Why not? I'm serious here, if you're serving thousands of clients in a web app, why wouldn't you want parallelism? I mean, sure at small loads you don't need it, but what about scaling up?
Also, I find using compojure for web app development to be an absolute dream. I might need to get out more (my day job is java web apps), but I love the ability to iterate rapidly in the repl on a web app without having to restart my JVM.
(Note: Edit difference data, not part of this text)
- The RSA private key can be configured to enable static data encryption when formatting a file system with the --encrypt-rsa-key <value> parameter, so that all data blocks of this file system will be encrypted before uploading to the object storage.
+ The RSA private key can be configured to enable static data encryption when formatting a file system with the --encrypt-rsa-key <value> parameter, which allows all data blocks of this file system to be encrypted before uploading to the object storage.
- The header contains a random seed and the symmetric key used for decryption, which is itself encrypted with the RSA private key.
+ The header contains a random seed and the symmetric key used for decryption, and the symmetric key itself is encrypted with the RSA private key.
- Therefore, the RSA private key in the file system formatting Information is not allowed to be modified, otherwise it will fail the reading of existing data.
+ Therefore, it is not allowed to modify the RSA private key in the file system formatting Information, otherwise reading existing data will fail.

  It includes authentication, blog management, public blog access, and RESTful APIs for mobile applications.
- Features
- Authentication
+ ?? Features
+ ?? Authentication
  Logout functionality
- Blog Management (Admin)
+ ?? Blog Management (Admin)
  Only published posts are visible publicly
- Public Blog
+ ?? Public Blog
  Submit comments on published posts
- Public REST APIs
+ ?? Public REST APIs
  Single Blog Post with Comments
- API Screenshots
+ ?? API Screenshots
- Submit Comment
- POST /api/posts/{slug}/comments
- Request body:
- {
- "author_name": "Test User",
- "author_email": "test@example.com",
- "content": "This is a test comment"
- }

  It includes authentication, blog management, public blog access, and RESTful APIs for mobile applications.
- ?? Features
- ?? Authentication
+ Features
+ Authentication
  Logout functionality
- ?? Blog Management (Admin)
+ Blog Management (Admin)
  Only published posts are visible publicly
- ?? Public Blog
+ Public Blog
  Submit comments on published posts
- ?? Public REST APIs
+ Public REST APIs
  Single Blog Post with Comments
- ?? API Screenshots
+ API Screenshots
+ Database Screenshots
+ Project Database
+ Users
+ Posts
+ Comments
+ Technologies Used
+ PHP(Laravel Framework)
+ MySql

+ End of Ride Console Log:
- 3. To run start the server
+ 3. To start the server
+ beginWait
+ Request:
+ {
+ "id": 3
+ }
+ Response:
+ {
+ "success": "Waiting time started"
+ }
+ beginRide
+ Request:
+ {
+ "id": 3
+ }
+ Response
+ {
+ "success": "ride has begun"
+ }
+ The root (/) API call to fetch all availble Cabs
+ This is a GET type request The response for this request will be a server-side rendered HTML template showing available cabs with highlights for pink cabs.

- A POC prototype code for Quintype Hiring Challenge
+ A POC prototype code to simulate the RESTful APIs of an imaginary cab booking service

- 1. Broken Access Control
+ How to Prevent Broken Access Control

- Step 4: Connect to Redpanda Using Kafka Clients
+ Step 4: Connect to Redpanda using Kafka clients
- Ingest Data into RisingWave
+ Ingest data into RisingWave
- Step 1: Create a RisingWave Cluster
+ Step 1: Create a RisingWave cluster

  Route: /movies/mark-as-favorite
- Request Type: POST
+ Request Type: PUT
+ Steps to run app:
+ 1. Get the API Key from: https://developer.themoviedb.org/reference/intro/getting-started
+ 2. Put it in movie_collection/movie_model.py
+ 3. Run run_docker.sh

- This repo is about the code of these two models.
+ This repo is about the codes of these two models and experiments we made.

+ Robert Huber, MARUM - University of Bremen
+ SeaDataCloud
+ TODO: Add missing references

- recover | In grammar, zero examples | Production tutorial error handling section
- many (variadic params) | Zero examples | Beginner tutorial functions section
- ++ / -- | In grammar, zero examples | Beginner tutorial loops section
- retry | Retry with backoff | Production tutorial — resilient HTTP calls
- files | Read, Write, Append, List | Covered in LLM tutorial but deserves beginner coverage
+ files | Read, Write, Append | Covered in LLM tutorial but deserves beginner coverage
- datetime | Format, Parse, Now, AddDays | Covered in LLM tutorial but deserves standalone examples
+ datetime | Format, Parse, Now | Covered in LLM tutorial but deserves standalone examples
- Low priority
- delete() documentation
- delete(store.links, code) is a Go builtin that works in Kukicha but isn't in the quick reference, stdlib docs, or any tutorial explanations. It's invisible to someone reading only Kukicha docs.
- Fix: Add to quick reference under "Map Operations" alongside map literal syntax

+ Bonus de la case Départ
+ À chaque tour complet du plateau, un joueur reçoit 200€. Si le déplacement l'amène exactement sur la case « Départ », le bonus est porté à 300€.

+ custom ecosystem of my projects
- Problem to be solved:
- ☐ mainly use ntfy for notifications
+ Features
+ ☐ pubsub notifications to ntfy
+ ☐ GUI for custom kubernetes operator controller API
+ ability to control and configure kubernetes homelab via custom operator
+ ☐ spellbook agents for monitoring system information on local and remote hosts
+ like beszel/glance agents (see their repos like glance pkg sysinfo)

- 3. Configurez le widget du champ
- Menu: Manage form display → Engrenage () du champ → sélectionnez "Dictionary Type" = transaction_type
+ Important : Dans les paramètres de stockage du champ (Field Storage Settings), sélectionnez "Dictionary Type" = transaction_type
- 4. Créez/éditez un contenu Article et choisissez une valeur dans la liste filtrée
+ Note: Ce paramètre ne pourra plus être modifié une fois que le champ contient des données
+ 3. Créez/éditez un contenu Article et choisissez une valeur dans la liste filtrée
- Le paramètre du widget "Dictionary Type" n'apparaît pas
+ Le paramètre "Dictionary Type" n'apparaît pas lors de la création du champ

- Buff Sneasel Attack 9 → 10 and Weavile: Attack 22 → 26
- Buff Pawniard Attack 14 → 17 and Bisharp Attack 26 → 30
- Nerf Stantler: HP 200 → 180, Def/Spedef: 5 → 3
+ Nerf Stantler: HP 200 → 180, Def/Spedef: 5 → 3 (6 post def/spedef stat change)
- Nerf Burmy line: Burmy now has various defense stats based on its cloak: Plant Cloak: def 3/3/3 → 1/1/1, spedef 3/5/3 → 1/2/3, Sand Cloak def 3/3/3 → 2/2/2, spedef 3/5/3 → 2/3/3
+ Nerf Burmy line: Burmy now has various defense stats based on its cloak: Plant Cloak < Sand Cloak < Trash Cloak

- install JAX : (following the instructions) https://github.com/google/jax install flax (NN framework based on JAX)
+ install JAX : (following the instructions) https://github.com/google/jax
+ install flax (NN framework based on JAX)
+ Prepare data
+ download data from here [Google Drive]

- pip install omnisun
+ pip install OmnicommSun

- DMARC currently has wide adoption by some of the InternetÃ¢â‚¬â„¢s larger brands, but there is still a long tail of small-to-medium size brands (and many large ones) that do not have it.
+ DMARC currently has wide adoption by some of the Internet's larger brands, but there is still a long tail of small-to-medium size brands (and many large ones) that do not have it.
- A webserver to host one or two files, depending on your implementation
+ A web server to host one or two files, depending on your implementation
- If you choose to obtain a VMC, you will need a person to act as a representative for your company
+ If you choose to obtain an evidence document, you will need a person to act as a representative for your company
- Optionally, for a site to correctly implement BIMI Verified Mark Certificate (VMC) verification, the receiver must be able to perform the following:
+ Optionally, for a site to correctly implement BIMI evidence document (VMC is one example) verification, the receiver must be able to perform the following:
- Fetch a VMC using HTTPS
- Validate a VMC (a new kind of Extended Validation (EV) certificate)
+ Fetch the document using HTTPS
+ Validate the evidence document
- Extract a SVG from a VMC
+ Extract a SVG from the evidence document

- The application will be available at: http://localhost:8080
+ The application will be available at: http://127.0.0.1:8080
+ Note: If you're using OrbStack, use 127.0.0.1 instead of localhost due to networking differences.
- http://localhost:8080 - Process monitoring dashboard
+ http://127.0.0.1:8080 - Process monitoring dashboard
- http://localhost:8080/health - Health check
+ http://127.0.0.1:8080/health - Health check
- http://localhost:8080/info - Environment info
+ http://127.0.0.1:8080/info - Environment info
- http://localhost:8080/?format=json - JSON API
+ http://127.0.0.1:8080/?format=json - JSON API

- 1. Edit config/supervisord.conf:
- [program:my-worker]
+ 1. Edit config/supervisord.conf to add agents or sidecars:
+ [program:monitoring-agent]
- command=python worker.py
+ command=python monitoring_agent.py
Also, there's a new(er) feature called transients that can allow you to use mutable data structures where needed for performance without changing the structure of your code: (http://clojure.org/transients).
And you can drop down to mutable Java data structures, if you need to: they are fully supported by Clojure, just not the default.
In general, Clojure's approach is to be thread safe and purely functional by default, but it's not too difficult at all to drop out of that for particular parts of your code you've identified as bottlenecks.
For example, I was working on a system a few weeks back that involves loading several-hundred GB CSV files. I wrote it in a functional style, with several map and filter operations over each of the rows. I was able to program the logic viewing the entire CSV file as a single lazy sequence to transform.
After profiling I ended up using Java arrays instead of Clojure vectors as the primary data format for records in the system: given the fact that this app was IO-bound, this resulted in about 20% improvement for that particular use case.
However, because Clojure is capable of treating arrays as sequences polymorphically, the change required very few modifications to my code and I was able to maintain a functional style.
Except for the map implementation used, the code is identical.
I ran each test six times, discard the first three (to allow the JVM to warm up) and took the average result time of the other three.
The results on my 2010 MBP:
java.util.TreeMap: 8573ms
java.util.HashMap: 3243ms
Clojure immutable hashmap: 7909ms
Clojure immutable treemap: 21248ms
Clojure hashmap (using transients): 5113ms
Data!
There is a cultural distinction to be aware of here between Lisp programmers and C/C++ programmers. C/C++ programmers tend to be very "layer oriented." They assume everything will be built on top of built-in constructs like arrays, so they try to make it as fast as possible. But Lisp has historically been more of a "bag of stuff." It offers lists as the default "go-to" data structure, which has a lot of positive qualities. Mutable arrays are a separate data type that you can use if you need the speed. I think Clojure inherits some of the same thinking. Raw JVM arrays are always there if you need them, but the defaults are optimized for things other than raw speed.
It may very well be that you need that order of magnitude, but if you don't then you might be missing out something you might have really enjoyed otherwise.